EUR/USD: Will the sale pressure continue undermining the euro?


The couple continues to face a persistent sales pressure, driven by the renewed strength in the Federal Reserve decision to maintain interest rates without changes. The president of the FED, Jerome Powell, emphasized that monetary policy remains appropriate in light of staying above the objective, and that future rate decisions depend on the data. This cautious position, but not too aggressive helped restore confidence in the US dollar, especially given the resistance of the US economy and the strength of the labor market. Powell pointed out that inflation remains above the official objective of 2%, although most long -term projections remain consistent with that goal. He also noted that the labor market seems more balanced recently, giving the Fed greater flexibility to determine its next movements. In addition, Powell stressed that recently tax tariffs have begun to impact certain sectors by raising the highest prices, which adds another factor that the Fed is closely monitoring.

On the other hand, although the European Union and the United States reached a commercial agreement aimed at reducing tariffs and opening markets to specific products, the positive impact on the euro has remained limited. This is mainly due to the fact that the agreement seems to favor the US. As a result, this imbalance improves the commercial position of the United States, while the effect on the euro remains silenced in current economic conditions.

Looking at the recent data of the Eurozone, a clear slowdown in economic activity is evident. registered weak quarterly growth of only 0.1%. He remained at 49.8, showing a slight improvement but still indicating contraction in the sector, while the stabilized in 50.5, just above the contraction threshold, reflecting soft domestic demand. Simultaneously, the central consumer price index () fell to 2.3% year after year, its lowest level in more than a year, feeding the expectations that the European Central Bank can adopt a more accommodated monetary posture in the next period, especially with 6.3% and not show a significant improvement. This increasing divergence in economic yield throughout the Atlantic, backed by the solid data of the United States and weakening European indicators, continues to strengthen the dollar against the euro, maintaining the downward pressure on the single currency in the term unless we see substantial improvements in the growth of the Eurozone and inflation figures.
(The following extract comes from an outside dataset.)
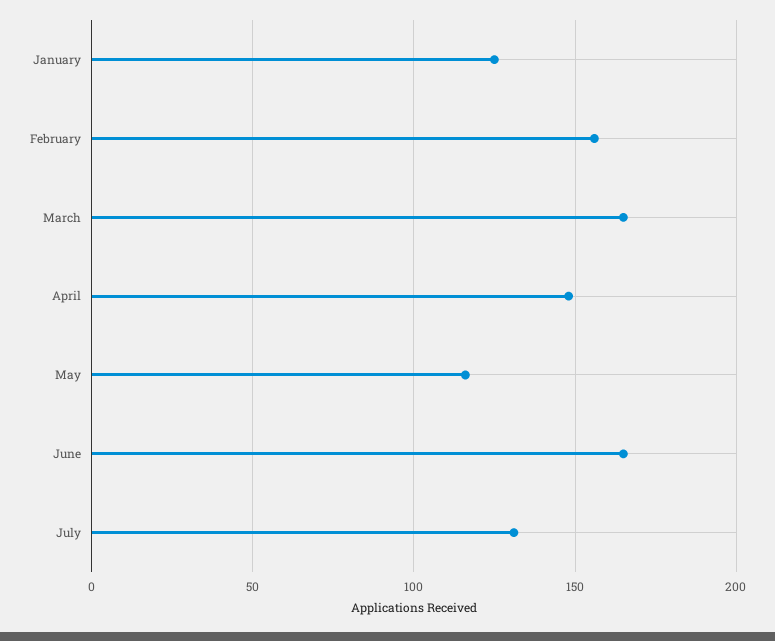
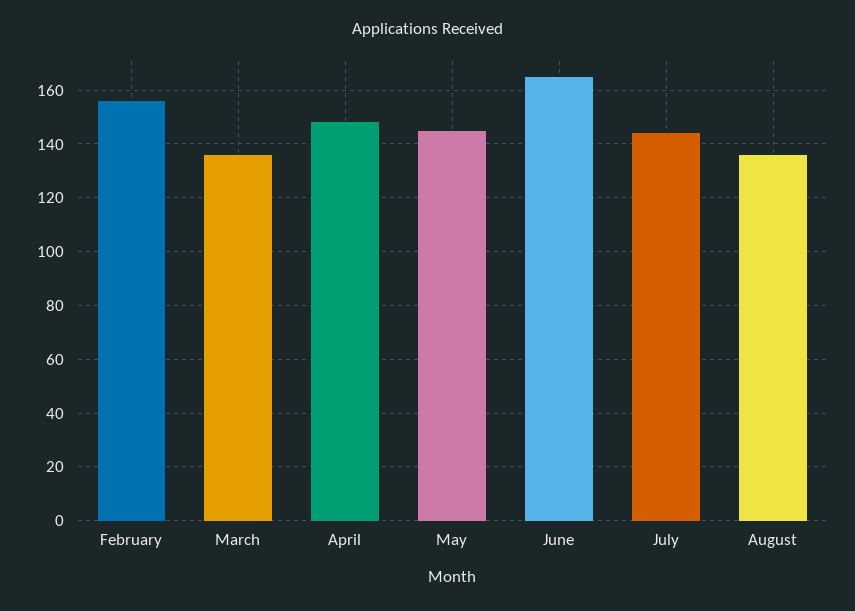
January: 125 -> none
March: 165 -> 135
May: 115 -> 145
July: 130 -> 145
August: none -> 135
From a technical point of view, the EUR/USD pair recently experienced a decisive change after breaking below the ascending trend line that had been maintained since February 2025. This key support had backed the couple's uphill impulse for months. The decomposition coincided with an bearish rape of the Fibonacci recoil level of 38.2% of the upward wave (1) that began in May, adding more technical importance and confirming a structural change in the trend of the torque. This double rupture triggered an intensified sale impulse, driven by a long liquidation wave, activating the bearish wave (c) within a complex corrective structure. This movement probably follows the end of Wave (B), which supports continuous pressure expectations in the short term.

The torque has already broken the critical support level of 1,1460, previously a base for corrective waves (IV), racing the way for a greater disadvantage in the absence of main technical barriers. The following significant support is about 1,1200, which served as a strong rebound point in May. A rupture confirmed below this level could open the door for additional losses towards range 1,1050-1.1000, especially if the dollar remains strong or if the next European data disappoint. Structurally, the current movement seems to be part of a broader corrective wave with the aim of re -testing the previous levels observed before the spring rally, which can redefine the medium -term trend if the underlying bearish pressures persist in the euro.